Abstract

In June 2000, two earthquakes of Mw6.52 and Mw6.44 occurred with a 4-day interval in the South Iceland seismic zone, and in May 2008, a Mw6.30 earthquake occurred further west in the zone. Their epicentres and fault ruptures were close to small towns and farms, and almost 5000 residential buildings were affected in each of these two seismic events. Despite substantial damage, no residential building collapsed and there were no fatalities. Catastrophe insurance of buildings is mandatory in Iceland. Driven by insurance claims, repair cost was estimated for every affected building, and registered in two independent datasets, called hereafter the 2000 and the 2008 dataset. Two complete loss datasets from different size earthquakes, affecting the same building typologies in the same region is rare to find in the literature. Valuable information can be drawn by comparing the losses caused by these events on the housing stock. In this study an advanced empirical vulnerability model based on zero-inflated beta regression was fitted to five building typologies, based on GEM taxonomy, independently for the 2000 dataset and the 2008 dataset.

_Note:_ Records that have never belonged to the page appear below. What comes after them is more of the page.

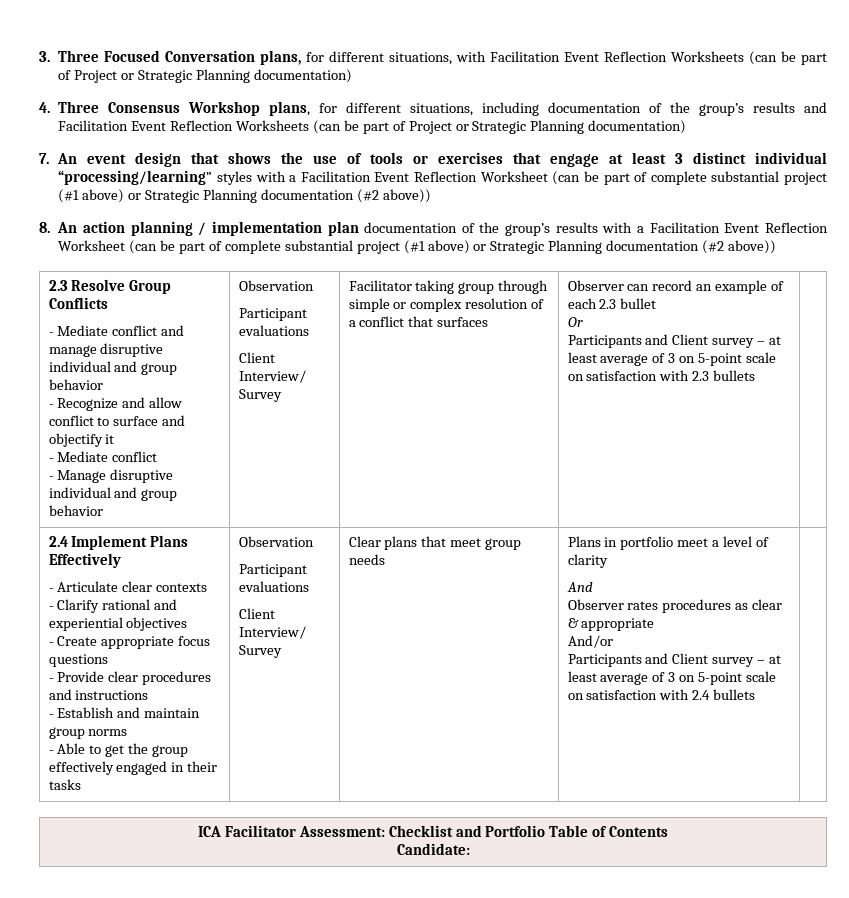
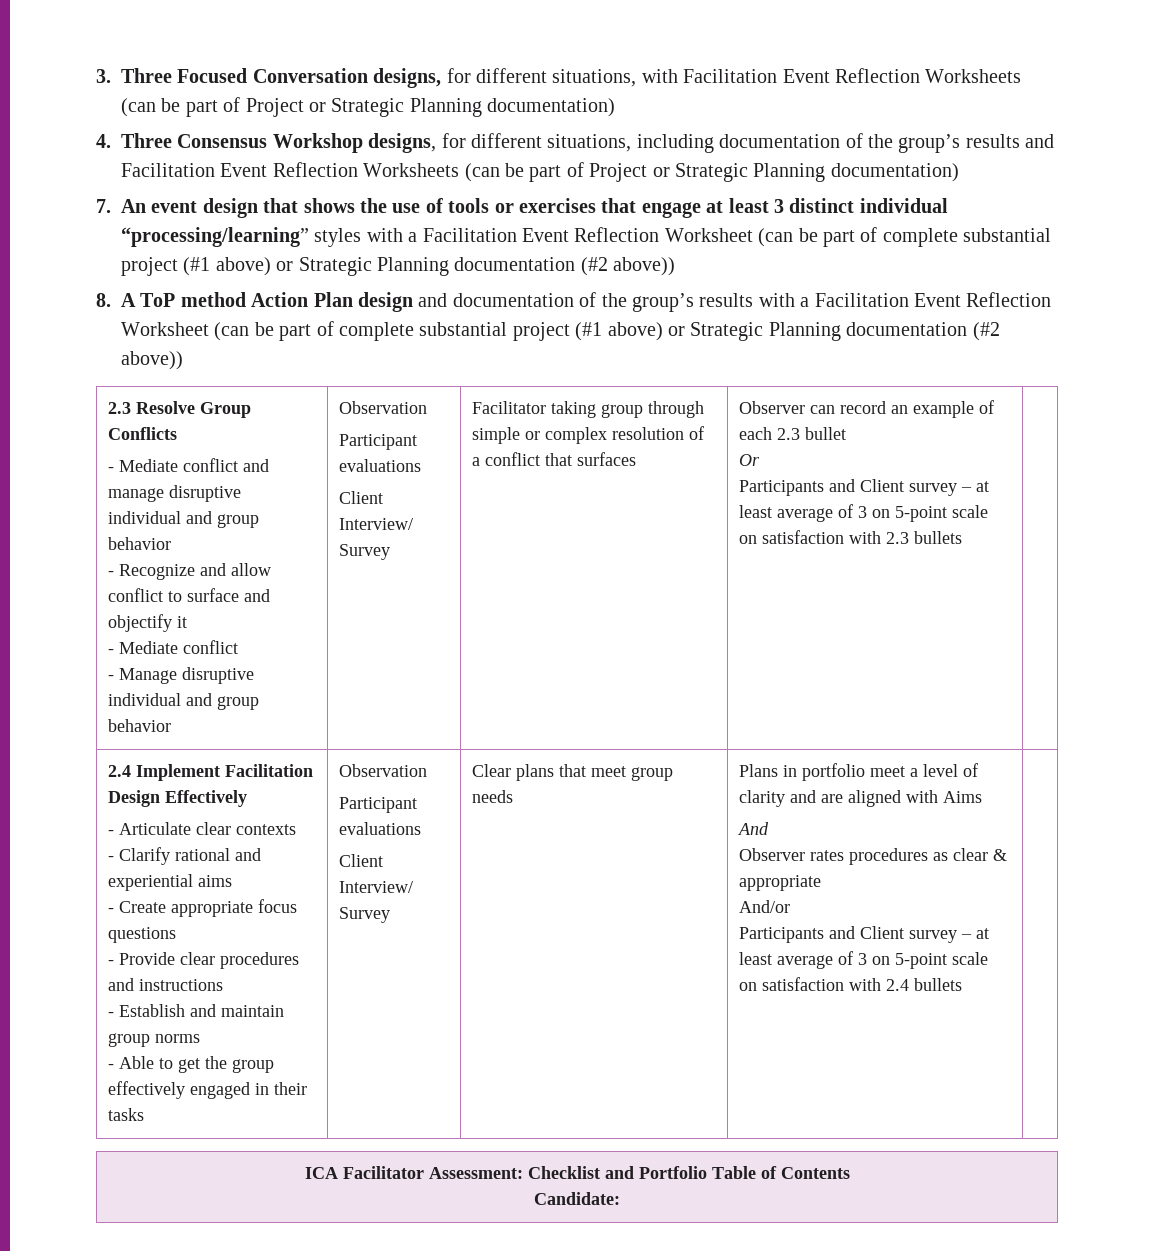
- 3. Three Focused Conversation plans, for different situations, with Facilitation Event Reflection Worksheets (can be part of Project or Strategic Planning documentation)
+ 3. Three Focused Conversation designs, for different situations, with Facilitation Event Reflection Worksheets (can be part of Project or Strategic Planning documentation)
- 4. Three Consensus Workshop plans, for different situations, including documentation of the group’s results and Facilitation Event Reflection Worksheets (can be part of Project or Strategic Planning documentation)
+ 4. Three Consensus Workshop designs, for different situations, including documentation of the group’s results and Facilitation Event Reflection Worksheets (can be part of Project or Strategic Planning documentation)
- 8. An action planning / implementation plan documentation of the group’s results with a Facilitation Event Reflection Worksheet (can be part of complete substantial project (#1 above) or Strategic Planning documentation (#2 above))
+ 8. A ToP method Action Plan design and documentation of the group’s results with a Facilitation Event Reflection Worksheet (can be part of complete substantial project (#1 above) or Strategic Planning documentation (#2 above))
- 2.4 Implement Plans Effectively
+ 2.4 Implement Facilitation Design Effectively
- - Clarify rational and experiential objectives
+ - Clarify rational and experiential aims
- Plans in portfolio meet a level of clarity
+ Plans in portfolio meet a level of clarity and are aligned with Aims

The peak ground acceleration (PGA) was used as intensity measure. The vulnerability model and the fragility curves are substantially different from these two datasets. For a given PGA, the mean losses based on the 2000 dataset was typically roughly twice that based on the 2008 dataset. Such a large difference in losses for similar building types located in the same area indicates that PGA is not alone an adequate intensity measure to predict losses. The study also showed that high code buildings performed better than low code buildings.